Menchaca was appointed executive director of the City of Phoenix Office of Arts and Culture in 2018. Sharett is president of Meta Financial Group and Meta Bank.

Local Diné campaigns for AZ Republicans

Mike Woestehoff

GANADO – Mike Woestehoff, 39, is Navajo (Kiyaa’áanii nishłį́, Áshįįhí dashicheii) born in Tuba City and grew up in Ganado, Arizona.

He is one of the campaign volunteers for the Kari Lake for Arizona Governor campaign. He also volunteers with the Blake Masters for U.S. Senate campaign and the Eli Crane for U.S. Congress (District 2) campaign.

“My father was the marching band director of Ganado High School before he retired as vice-principal of Wingate High School in New Mexico,” he said. “My mother was a special ed teacher.

“My cheii (maternal grandfather) was a code talker,” he said. “My aunts and uncles worked at Peabody Western Coal Company until they retired.”

Woestehoff went to school in Ganado and in St. Michaels. He earned a degree from Northern Arizona University while waiting tables, and he has a master’s from Georgetown University.

He moved to Washington, D.C., 16 years ago to be a communications professional for Native American nonprofits.

“Since June 2021, I have made many attempts to meet online or in-person with our tribal Council members and have sent numerous emails inviting them to speak with us so that we can hear firsthand the issues facing tribal nations and the Navajo Nation Council,” he said.

His candidates want to listen and respect tribal sovereignty, he said. Still, unfortunately, as of the last week of March 2022, he had not heard any responses from any Navajo Nation officials.

“We have had successful meetings with the Ak-Chin, White Mountain Apache, and the Inter-Tribal Council of Arizona” he said, “and I thank them for sharing their concerns and long-standing challenges.

“I have repeatedly heard that Republicans don’t want to hear from Indian Country, but that is not the case as we have made many attempts starting in June 2021,” he said. “Republicans understand sovereignty, local leadership, and family first values.”

He concludes, “We know that leading Arizona doesn’t just end in Maricopa County but extends to all rural counties, especially our tribal nations.”

Warren confirmed to AmeriCorps Board of Directors

WASHINGTON – Alvin Harlyn Warren, Santa Clara Pueblo, was confirmed March 25 to serve as a member of the board of directors of the Corporation for National and Community Service, the federal agency more commonly known as AmeriCorps.

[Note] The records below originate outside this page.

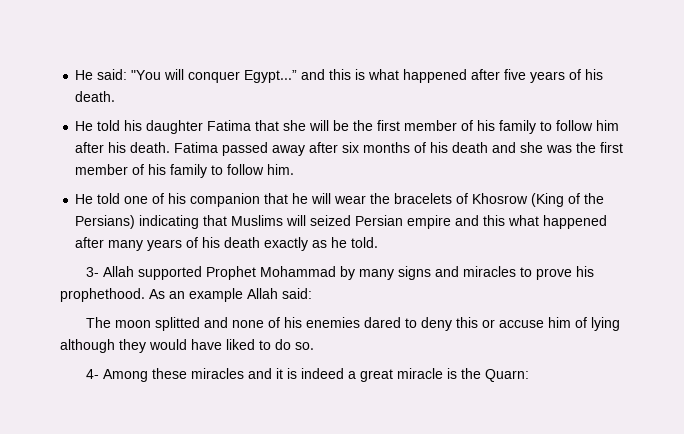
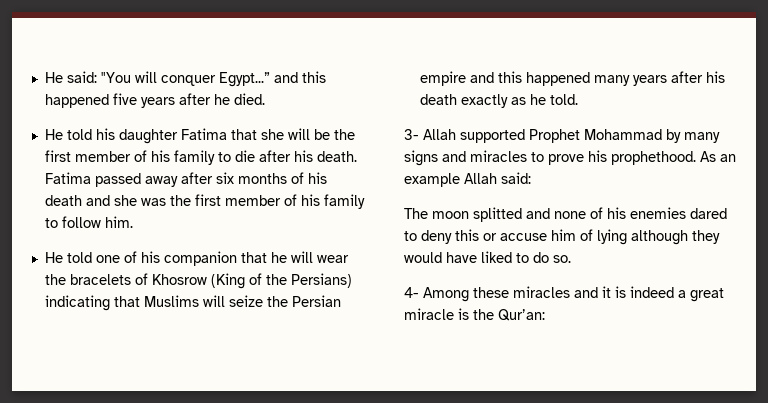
- He said: "You will conquer Egypt...” and this is what happened after five years of his death.
+ He said: "You will conquer Egypt...” and this happened five years after he died.
- He told his daughter Fatima that she will be the first member of his family to follow him after his death.
+ He told his daughter Fatima that she will be the first member of his family to die after his death.
- He told one of his companion that he will wear the bracelets of Khosrow (King of the Persians) indicating that Muslims will seized Persian empire and this what happened after many years of his death exactly as he told.
+ He told one of his companion that he will wear the bracelets of Khosrow (King of the Persians) indicating that Muslims will seize the Persian empire and this happened many years after his death exactly as he told.
- 4- Among these miracles and it is indeed a great miracle is the Quarn:
+ 4- Among these miracles and it is indeed a great miracle is the Qur’an:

Warren is the ninth Native American confirmed by the U.S. Senate under the Biden administration and will play a key role in setting policies and direction for the agency to carry out its mission of national service.

Warren currently serves as vice president of Career Pathways and Advocacy for the Los Alamos National Labs Foundation in Española, New Mexico.

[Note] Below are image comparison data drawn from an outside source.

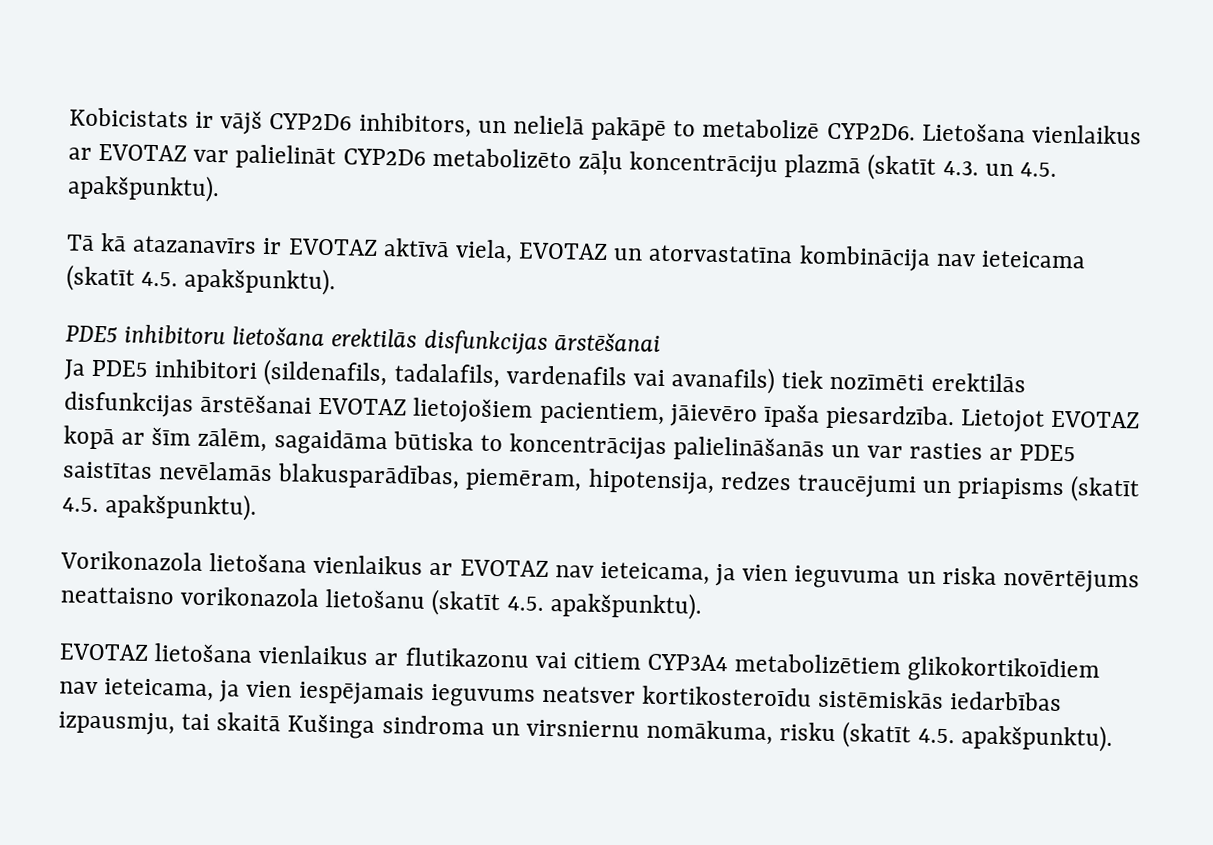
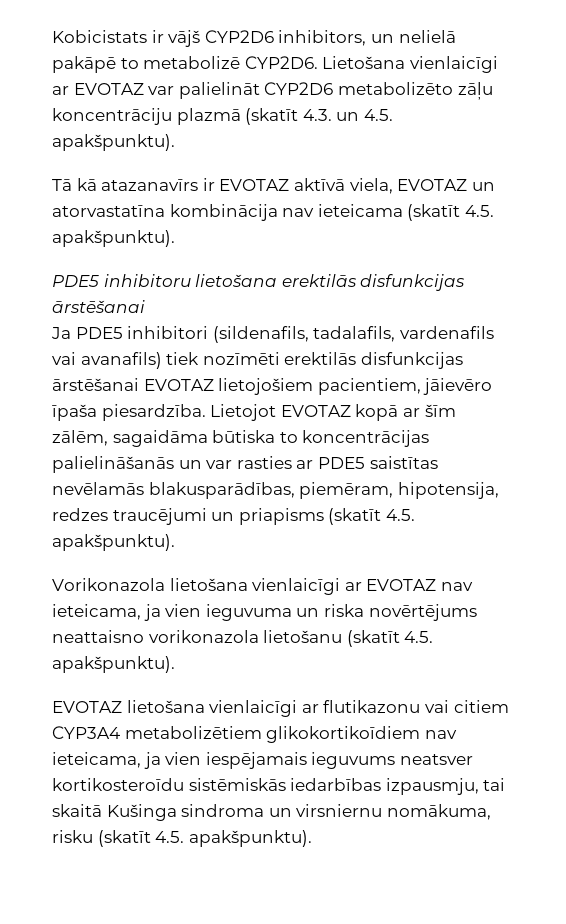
- Lietošana vienlaikus ar EVOTAZ var palielināt CYP2D6 metabolizēto zāļu koncentrāciju plazmā (skatīt 4.3. un 4.5. apakšpunktu).
+ Lietošana vienlaicīgi ar EVOTAZ var palielināt CYP2D6 metabolizēto zāļu koncentrāciju plazmā (skatīt 4.3. un 4.5. apakšpunktu).
- Vorikonazola lietošana vienlaikus ar EVOTAZ nav ieteicama, ja vien ieguvuma un riska novērtējums neattaisno vorikonazola lietošanu (skatīt 4.5. apakšpunktu).
+ Vorikonazola lietošana vienlaicīgi ar EVOTAZ nav ieteicama, ja vien ieguvuma un riska novērtējums neattaisno vorikonazola lietošanu (skatīt 4.5. apakšpunktu).
- EVOTAZ lietošana vienlaikus ar flutikazonu vai citiem CYP3A4 metabolizētiem glikokortikoīdiem nav ieteicama, ja vien iespējamais ieguvums neatsver kortikosteroīdu sistēmiskās iedarbības izpausmju, tai skaitā Kušinga sindroma un virsniernu nomākuma, risku (skatīt 4.5. apakšpunktu).
+ EVOTAZ lietošana vienlaicīgi ar flutikazonu vai citiem CYP3A4 metabolizētiem glikokortikoīdiem nav ieteicama, ja vien iespējamais ieguvums neatsver kortikosteroīdu sistēmiskās iedarbības izpausmju, tai skaitā Kušinga sindroma un virsniernu nomākuma, risku (skatīt 4.5. apakšpunktu).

The AmeriCorps State and National program awards grants to states and organizations to engage individuals in paid service to address local, regional, and national challenges.

Last year, AmeriCorps invested nearly $10 million in New Mexico and employed 6,700 corps members at 400 service sites, including schools, health clinics, veterans’ facilities, youth centers, food banks, and homeless shelters.

New Mexico corps members earned $33.5 million in Segal AmeriCorps Education Awards to help pay for their post-secondary education in 2021.

Sen. Ben Ray Luján, D-N.M., said, “Mr. Warren is now the second Native American to be confirmed in the board’s history. I look forward to working with Mr. Warren to ensure the board and agency are operating at peak efficiency and fulfilling their critical mission of national service.”

Lynn Trujillo, Cabinet Secretary for New Mexico’s Indian Affairs Department, said, “Alvin has dedicated his life and career to being of service to others. He will be a voice and advocate for Indigenous people and communities. I’m proud to call Alvin a friend and colleague, and I look forward to our work together.”